06/15/03
Huntsville Times
Last week, Huntsville continued on its recent roll for national recognition. Less than a month after Forbes magazine ranked Huntsville the 11th best city in the country to do business, Employment Review magazine ranked the city No. 4 in its annual list of best places to live and work.
Those two public relations coups followed glowing pieces in Expansion Management magazine in January, Family Digest in March and Southern Living in April.
It appears that the Huntsville/Madison County Chamber of Commerce's PR efforts are finally gaining ground on "the image thing," that causes people from other states to think outhouses and overalls when you say you're from Alabama.
The No. 4 ranking was applauded loudly Thursday night at the chamber's small business awards celebration, and rightly so. Small businesses thrive here for the same reasons Huntsville is beginning to get national attention.
The factors these rankings always cite - low unemployment even during bad economic times, good schools, low cost of living and low cost of doing business - aren't new phenomena here.
Employment Review has ranked Huntsville in its top 10 several times in the past - including No. 3 last year - but other such rankings were more likely to place us at No. 40 instead of No. 4.
So has Huntsville gotten that much better, or have other cities gotten that much worse?
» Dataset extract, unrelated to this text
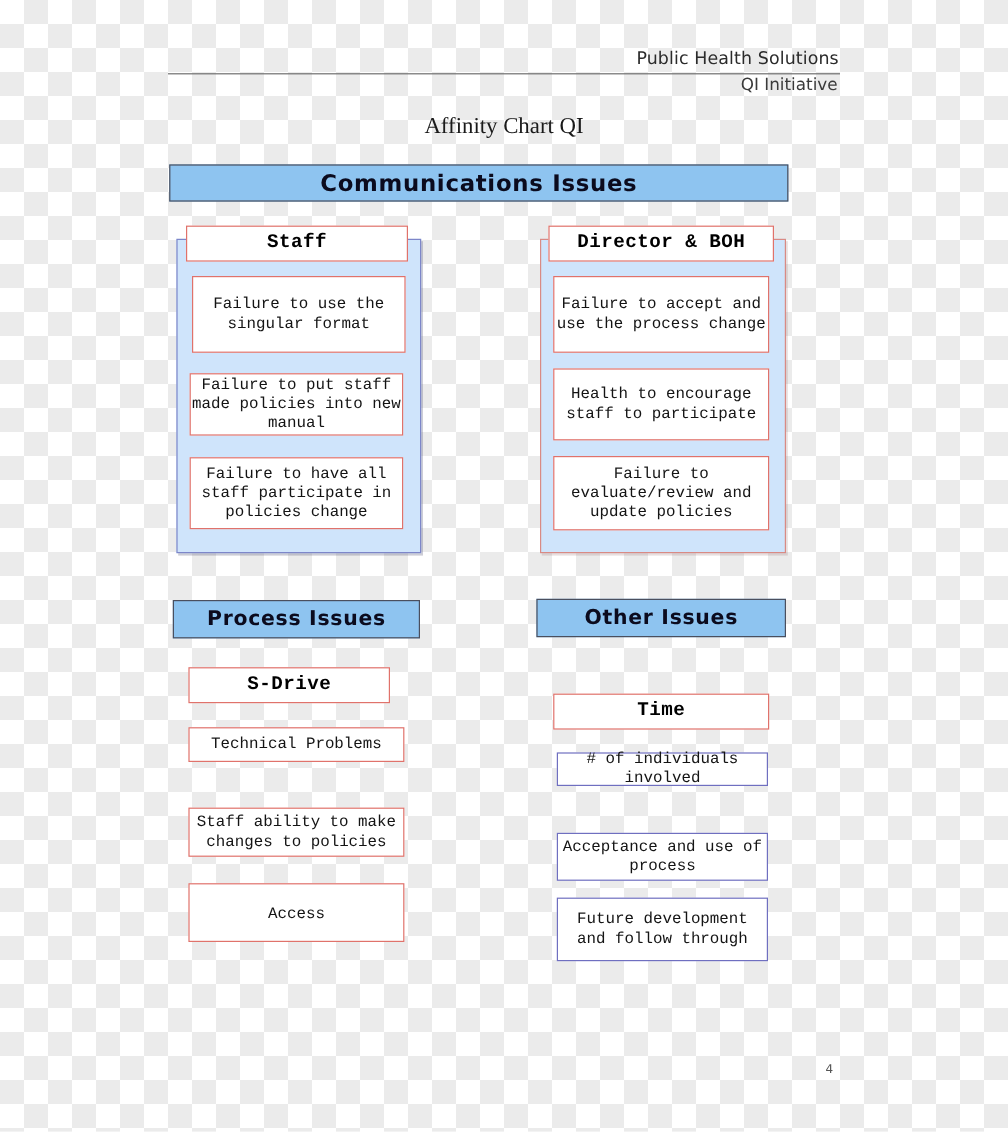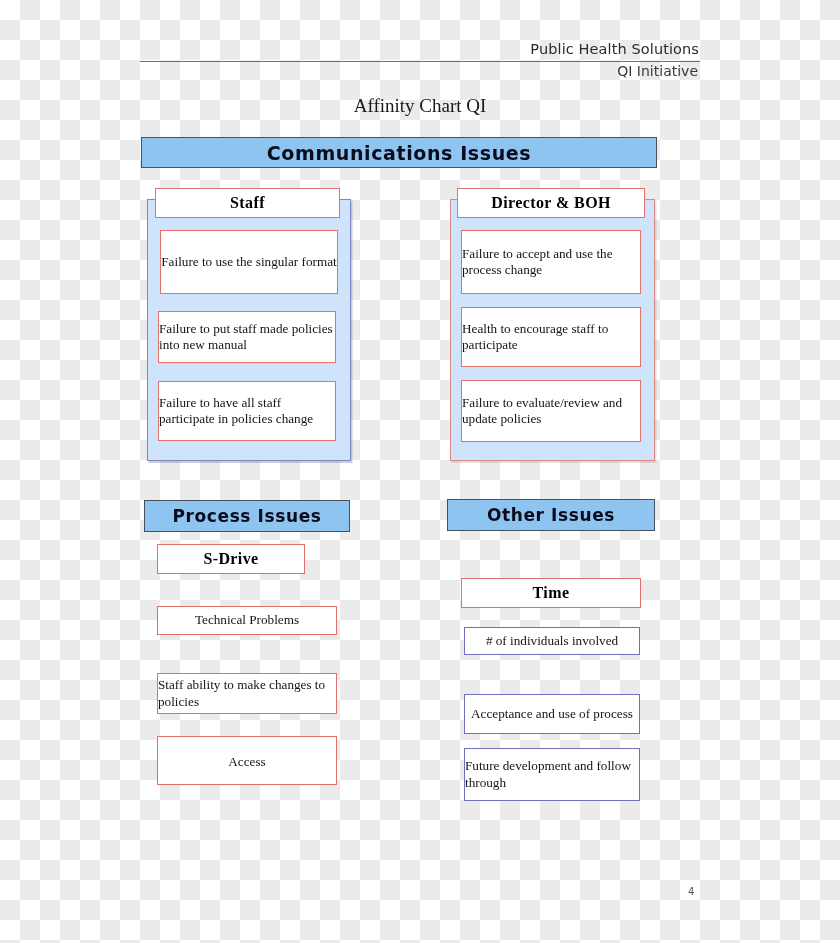"Staff" .card { font-family: Liberation Serif, serif -> Liberation Mono, monospace; text-align: none -> center }
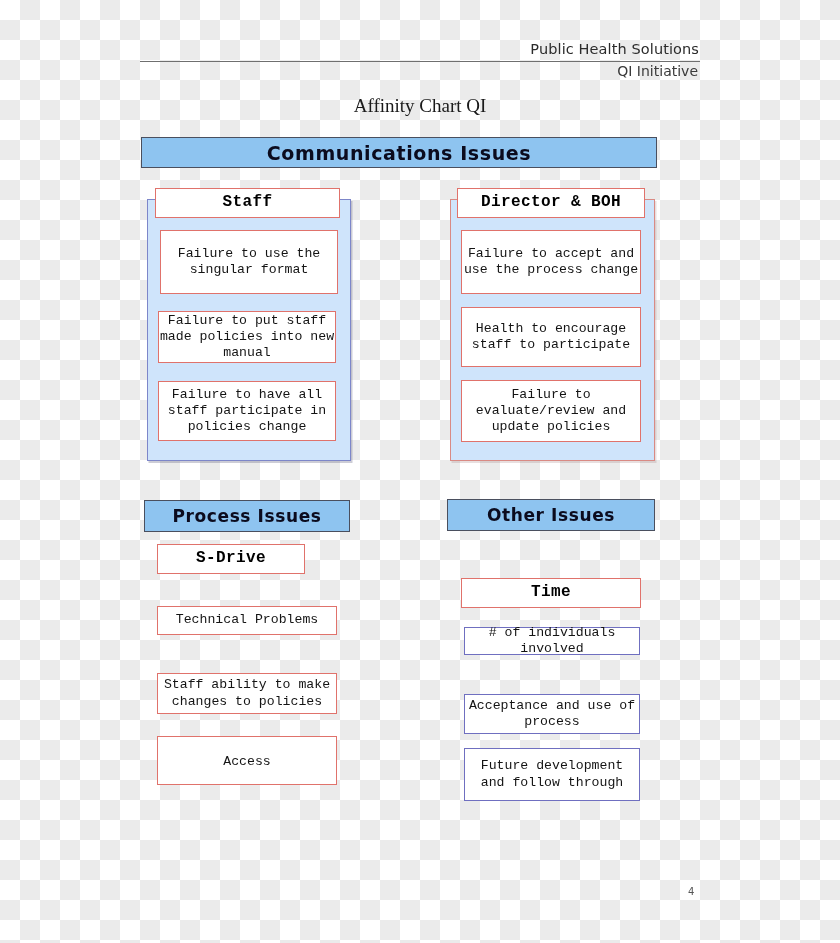"S-Drive" #card-sdrive-head { top: 544px -> 556px; width: 148px -> 168px }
I'm not sure that it's either.
I think that Huntsville has done a better job in recent years getting its message out. Chamber CEO Brian Hilson (who's still not satisfied with No. 11, or even No. 4), thinks that good publicity begets good publicity.
"It's a less scientific process than I think we would like to imagine," Hilson said last week.
Getting past the perceptions requires face-to-face interaction, so it's key to get the people who do the rankings or write the stories to come to Huntsville. The chamber and the city have made active efforts to do that, along with providing publications more information on the city and its attributes.
Tomas Kellner, the Forbes writer who profiled Huntsville in the magazine's May 22 issue, was clearly impressed with what he saw and heard here. I doubt he would have gotten such a positive impression had he been working from a press kit and a phone interview.
Kellner insists that he had no personal input into how Huntsville came out in the Forbes rankings - in which we jumped 70 places between this year and last - and that may be true. But the fact that Huntsville was one of only a few select cities profiled in that edition was certainly influenced by Kellner's experience here.
I can tell you from experience that when a reporter is excited about a story, he pushes for better play.
Had Kellner been underwhelmed by what he saw here, it's doubtful Huntsville would have gotten the space it did.